What are you excited about and what can you do right now?
Those are really the two most important things in getting someone to take action.
It's not to force my agenda down their throat.
What do you want? I really would like to lose 20 pounds so that my belly's flat.
Great! That's an awesome place to begin.
What's the baby step we can take to get you there?
When I say baby step, how can we compassionately go about getting you there?
Because if that's what you want, then that's true, and it's right, and we should help you get it.
But I'm starting to rant now, but the whole idea is that I'm not against Selling people six-pack abs and biceps if it's going to get them on the train to ultimately self-love.
So what happens after is really the big important part.
That's great. All I got out of that, Elliot, is you're very happy with leaving a trail of M&Ms from the couch to the gym.
That's if it gets them to the gym, that's totally fine.
All right. Now let's close off, and I just wanted to remind people, it's Elliot Hulse.
And you've really got to check out this stuff, and we'll put a link to your channel.
I mean, it's great energizing stuff.
You know, if you're low on energy, you can either, I guess, snort good old Colombian coffee straight up your nose, or you can watch an Elliot Hulse video.
It'll have a similar effect either way.
I wonder if you could help people. They're watching this and they're going like, yeah, I know I'm kind of out of shape and I know that I've become sort of pear-shaped and, you know, my couch is all too familiar with my fart smells.
And, you know, like what is it that you would be able to tell people about what's on the other side?
Because, you know, people look at exercise and they say, oh, it's going to be a big hassle.
It's going to be time. It's going to be like I'm going to end up tired and it's going to take too long to get results and so on.
There's lots of... It's like a lot of gravity for these people to leap out of their current pit of habit and laziness.
What is it that you want to sort of say to people to try and get them motivated to just start small and build big?
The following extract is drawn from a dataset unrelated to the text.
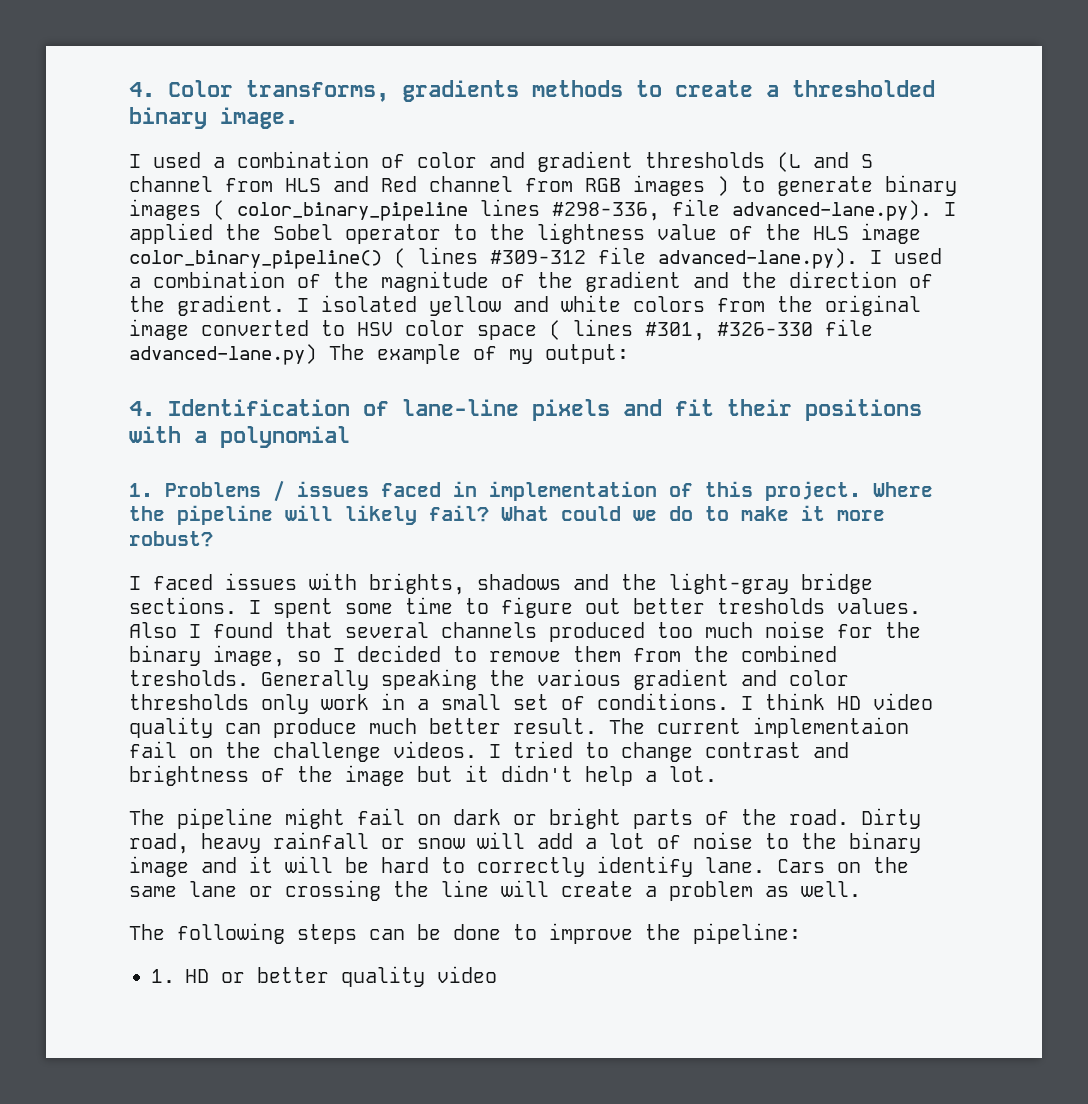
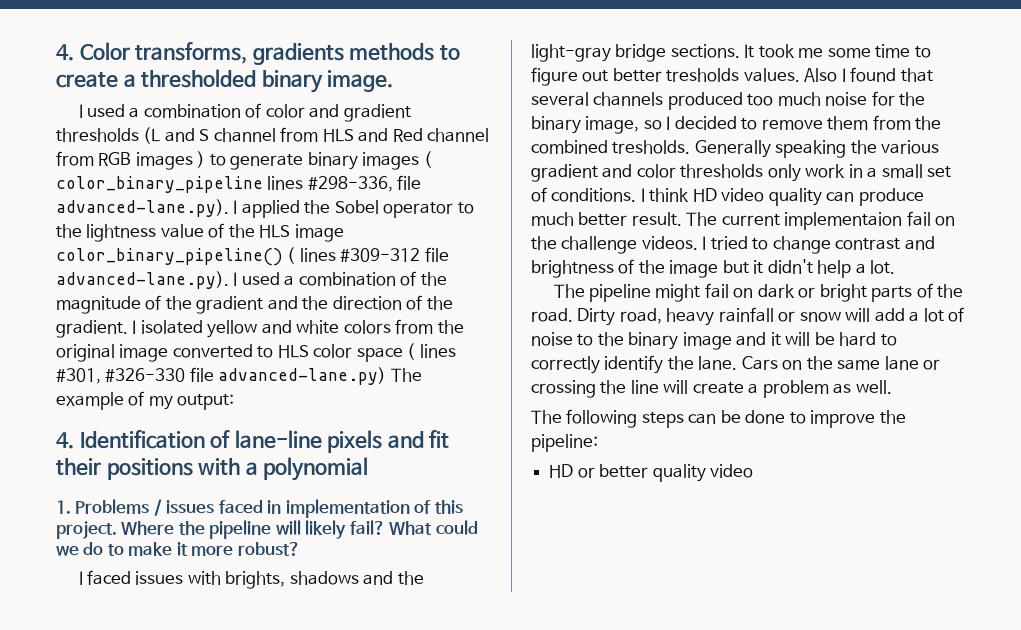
[357,322,393,336] HSV -> [277,345,309,358] HLS
[249,598,333,618] I spent -> [744,44,824,58] It took me
(693, 866) none -> [667,356,694,370] the
[151,969,175,983] 1. -> (598, 443) none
We can convince with all the benefits.
I can give you all the scientific research that says you'll have more energy, you'll think better.
People who look good earn more money.
You know, there's all kinds of evidence that it's a good idea for you to exercise.
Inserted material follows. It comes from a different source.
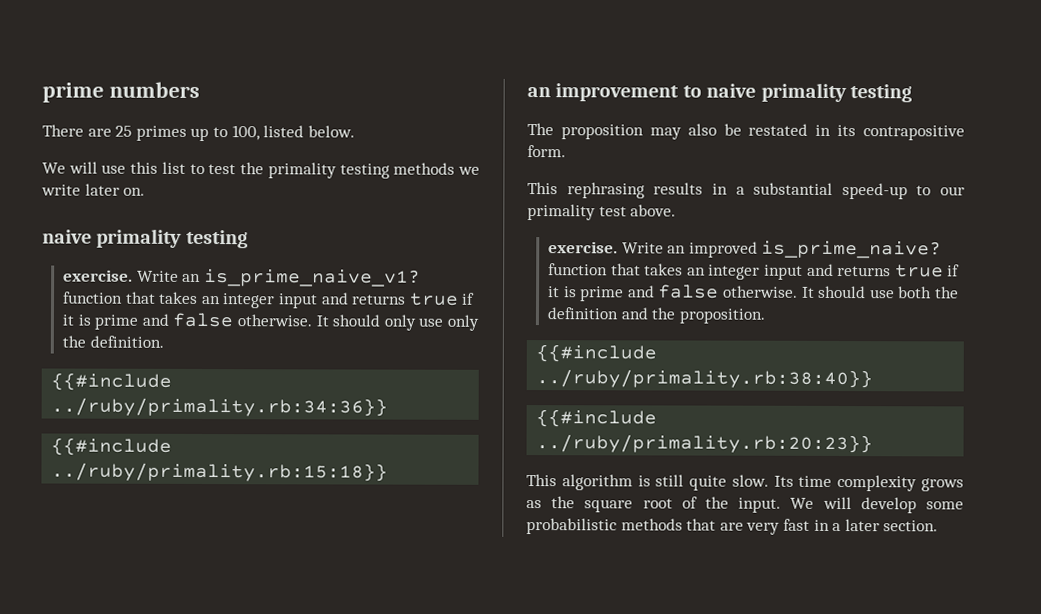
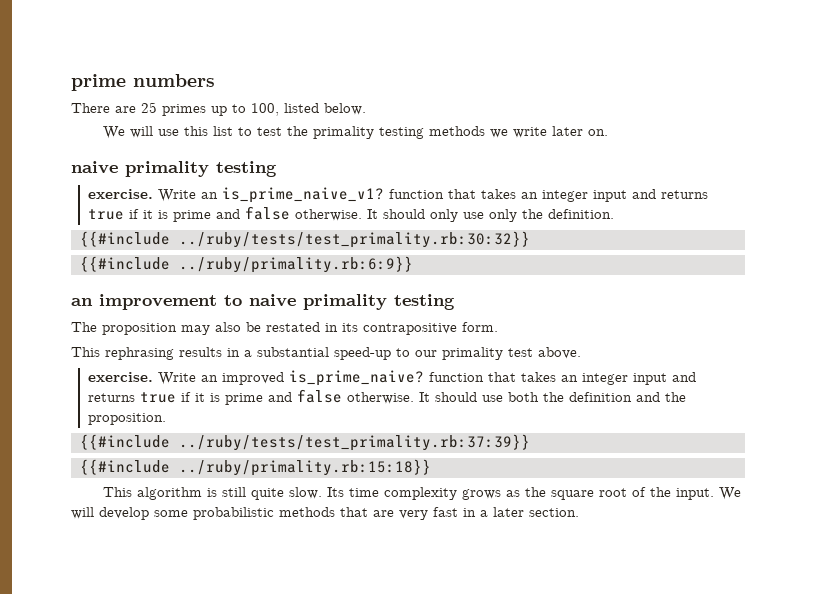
[51,397,389,417] [51,437,173,456] [51,462,389,482] ../ruby/primality.rb:34:36}} // {{#include ../ruby/primality.rb:15:18}} -> [179,231,530,248] [80,256,413,273] ../ruby/tests/test_primality.rb:30:32}} // {{#include ../ruby/primality.rb:6:9}}
[536,369,874,389] [536,409,658,428] [536,434,874,454] ../ruby/primality.rb:38:40}} // {{#include ../ruby/primality.rb:20:23}} -> [179,434,530,451] [80,459,431,476] ../ruby/tests/test_primality.rb:37:39}} // {{#include ../ruby/primality.rb:15:18}}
Finding out what really pulls your heartstrings is important, but also letting people know that it's easy to just get started.
And if you're just consistent with the easy start, you will feel the benefit.
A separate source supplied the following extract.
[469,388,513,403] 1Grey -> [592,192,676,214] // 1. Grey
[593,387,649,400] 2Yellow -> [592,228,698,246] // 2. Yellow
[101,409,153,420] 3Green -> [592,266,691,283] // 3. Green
It won't be conceptual any longer.
All those benefits that I could spit out are conceptual.
Scientific research and anecdotes and whatnot.
When you actually lose your first 10 pounds because all you did was walk every day, that's what I tell people.
Just get up and go for a one-hour walk.
You don't need to change anything else.
You don't need to grind.
You don't need to go crazy. Just commit to walking every single day.
Most people that will walk for one hour a day, they'll lose 10 pounds in the first two weeks.
And if they lose 10 pounds in the first two weeks, now there's Experiential proof.
I don't have to go any further.
All I can say is, hey, good job.
You want to keep going? Yeah.
And that's usually how we get people addicted to exercise, getting results right away.
Right. Well, that's fantastic.
So check out Elliot's channel.
Check out Becoming the Strongest Version of Yourself, ElliotHulse.com.
Elliot, thank you so much.
I think I'm going to go lift about three or four cars now.
I'm so pumped. So thanks a lot for your time, brother.
I really appreciate it. You got it, Stephen.